# Work order:
Repeat exactly, and only, the lines below starting at the line that contains "TOM FORD STRAIGHT" and ending at the line that contains "total: 2533.07 -> 3107.46", inclusive of both.

Revision comparison data:
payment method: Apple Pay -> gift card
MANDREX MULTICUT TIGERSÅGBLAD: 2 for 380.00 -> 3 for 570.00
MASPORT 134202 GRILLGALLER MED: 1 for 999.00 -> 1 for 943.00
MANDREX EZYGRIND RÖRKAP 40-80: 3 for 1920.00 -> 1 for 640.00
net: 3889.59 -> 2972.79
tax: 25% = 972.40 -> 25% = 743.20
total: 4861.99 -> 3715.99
...
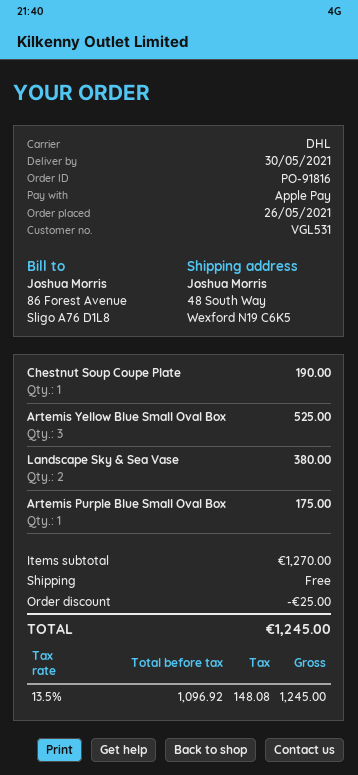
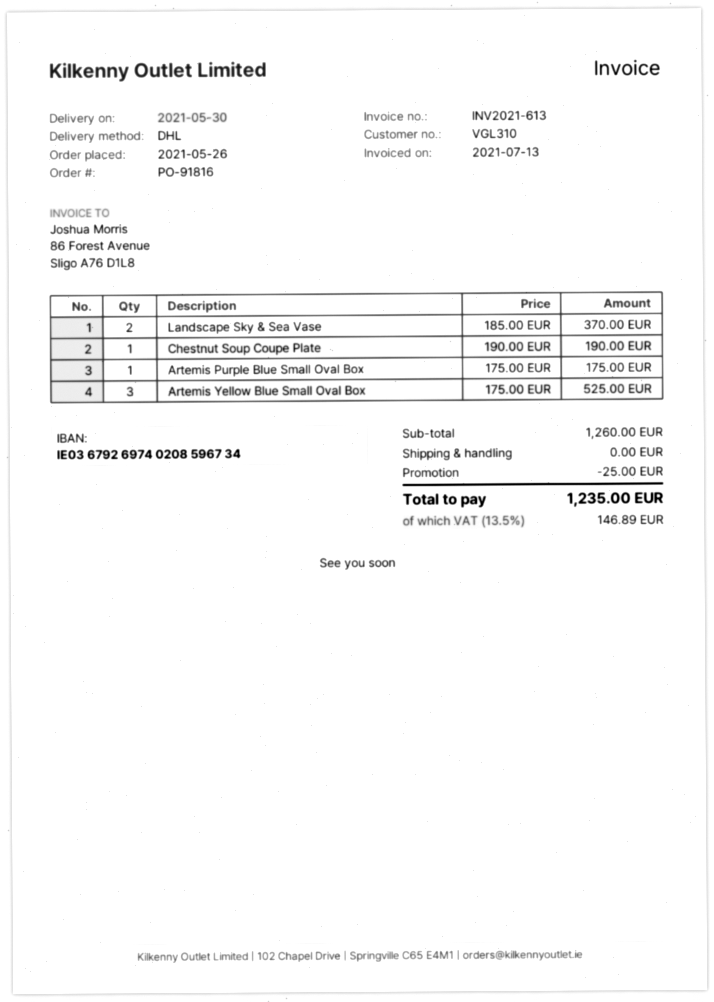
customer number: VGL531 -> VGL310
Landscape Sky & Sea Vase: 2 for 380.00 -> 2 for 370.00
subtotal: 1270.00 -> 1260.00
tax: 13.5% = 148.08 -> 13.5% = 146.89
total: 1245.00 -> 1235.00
--
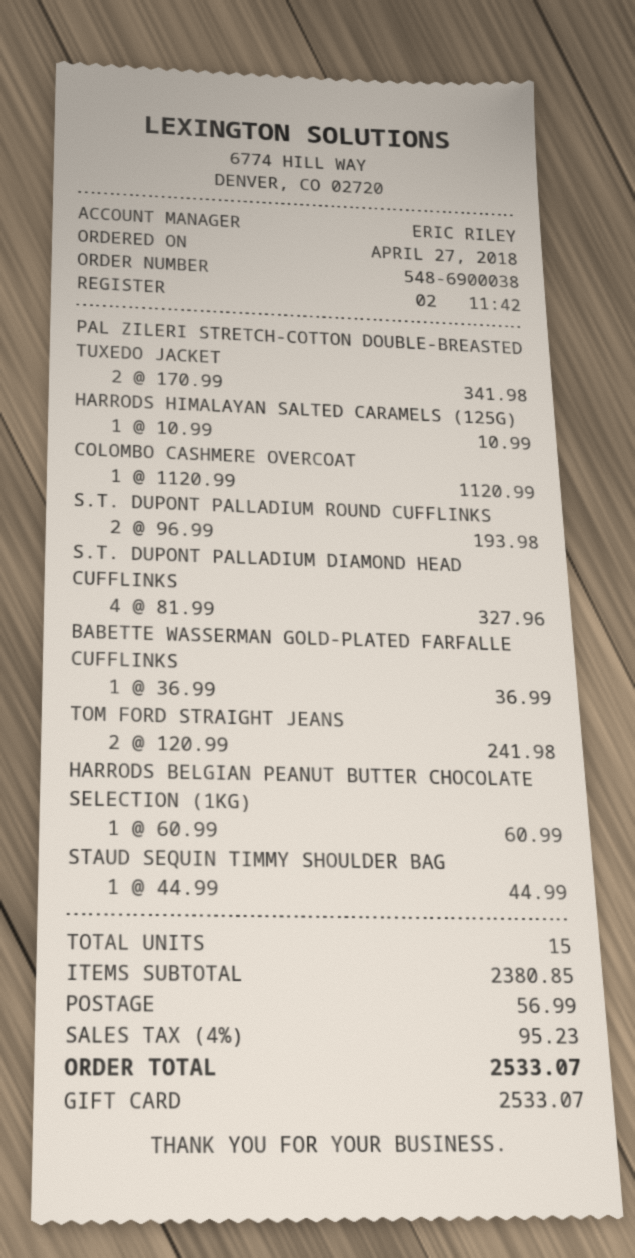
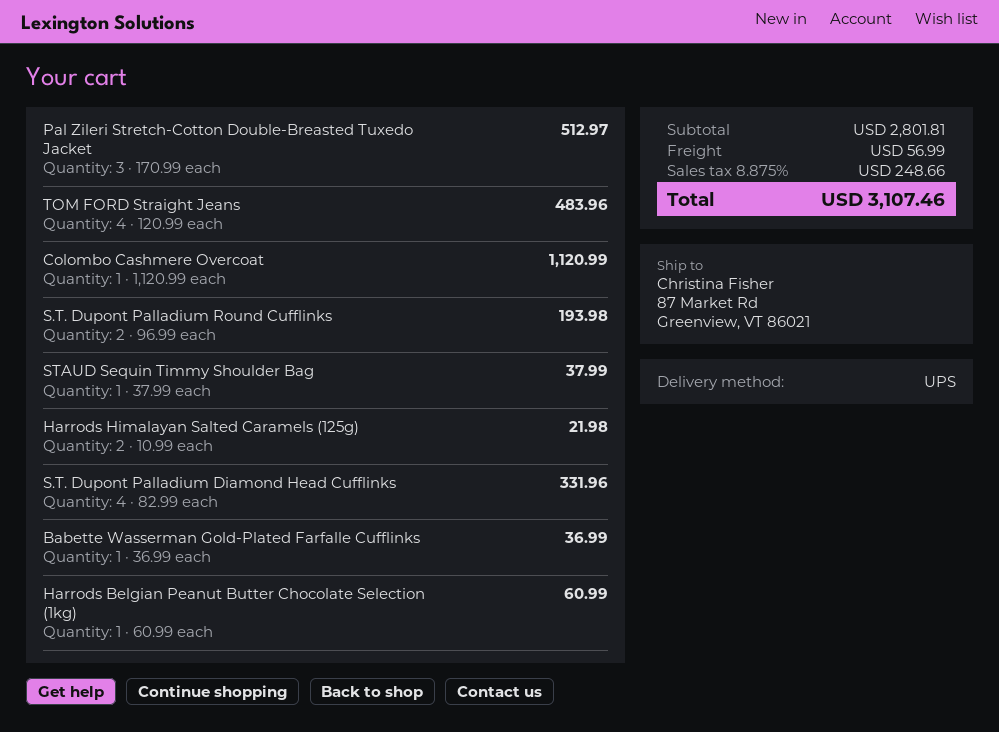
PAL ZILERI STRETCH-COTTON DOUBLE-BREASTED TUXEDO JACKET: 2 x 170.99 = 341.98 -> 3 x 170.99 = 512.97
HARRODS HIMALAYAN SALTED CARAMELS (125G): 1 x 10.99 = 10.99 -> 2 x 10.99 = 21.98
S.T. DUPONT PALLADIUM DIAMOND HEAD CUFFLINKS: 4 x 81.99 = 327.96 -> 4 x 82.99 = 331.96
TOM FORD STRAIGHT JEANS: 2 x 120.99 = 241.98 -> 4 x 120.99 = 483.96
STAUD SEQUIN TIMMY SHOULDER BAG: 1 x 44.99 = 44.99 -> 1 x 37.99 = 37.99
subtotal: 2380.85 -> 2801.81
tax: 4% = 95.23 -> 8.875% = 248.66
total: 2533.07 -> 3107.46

# Response area:
TOM FORD STRAIGHT JEANS: 2 x 120.99 = 241.98 -> 4 x 120.99 = 483.96
STAUD SEQUIN TIMMY SHOULDER BAG: 1 x 44.99 = 44.99 -> 1 x 37.99 = 37.99
subtotal: 2380.85 -> 2801.81
tax: 4% = 95.23 -> 8.875% = 248.66
total: 2533.07 -> 3107.46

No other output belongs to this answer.